[Information shown]
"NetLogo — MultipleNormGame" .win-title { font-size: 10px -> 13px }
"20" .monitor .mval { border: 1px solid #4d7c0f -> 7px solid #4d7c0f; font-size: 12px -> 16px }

...

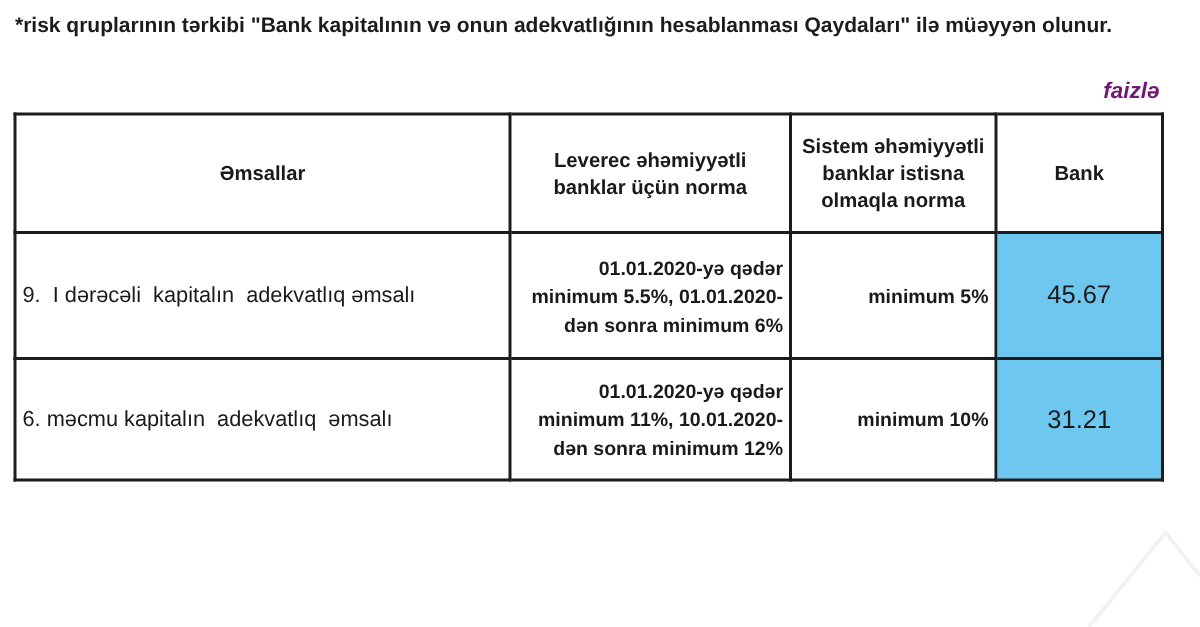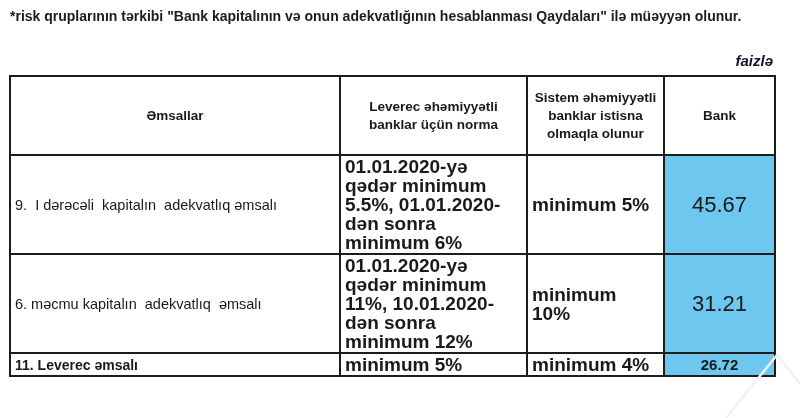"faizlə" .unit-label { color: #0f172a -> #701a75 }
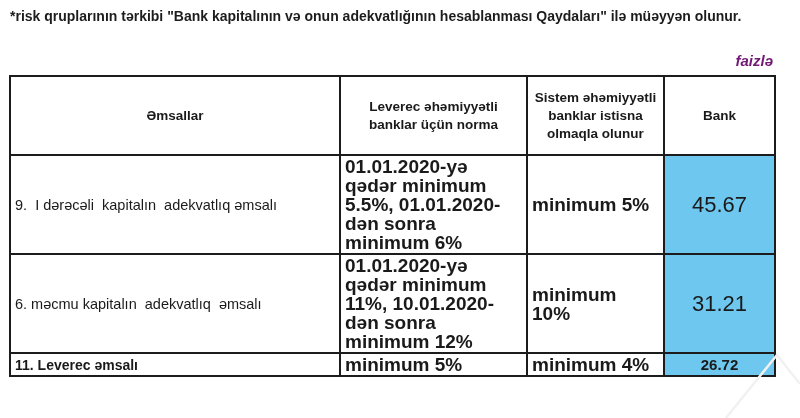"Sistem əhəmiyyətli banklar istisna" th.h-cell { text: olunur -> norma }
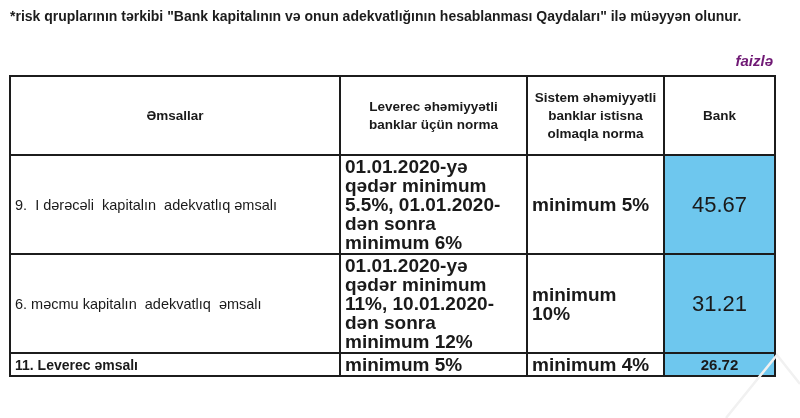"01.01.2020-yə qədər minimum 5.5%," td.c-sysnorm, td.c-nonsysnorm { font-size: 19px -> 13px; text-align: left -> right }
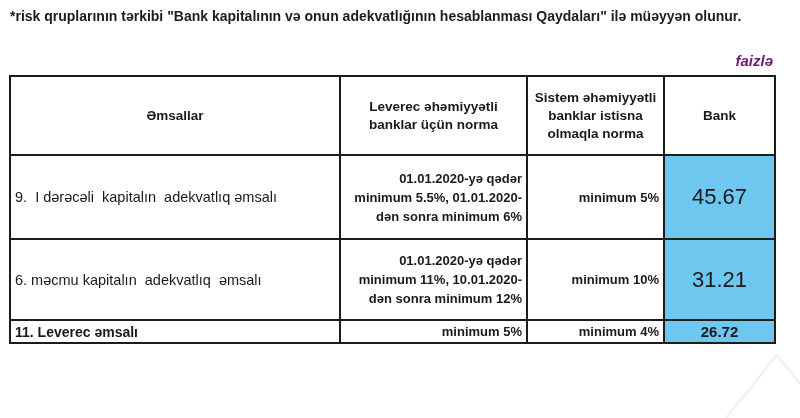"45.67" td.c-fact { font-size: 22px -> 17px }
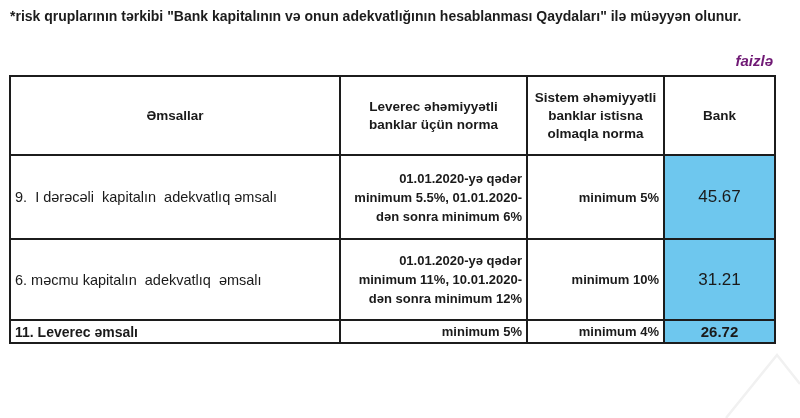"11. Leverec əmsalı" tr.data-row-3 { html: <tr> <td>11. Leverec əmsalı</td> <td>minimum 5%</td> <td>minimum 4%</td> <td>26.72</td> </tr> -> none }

[What this task involves]
In the data above, start at the line holding "font-size: 22px ->" and stop after the line holding "html: <tr> <td>11."; write out those lines exactly, without pictures.

[Response]
"45.67" td.c-fact { font-size: 22px -> 17px }
"11. Leverec əmsalı" tr.data-row-3 { html: <tr> <td>11. Leverec əmsalı</td> <td>minimum 5%</td> <td>minimum 4%</td> <td>26.72</td> </tr> -> none }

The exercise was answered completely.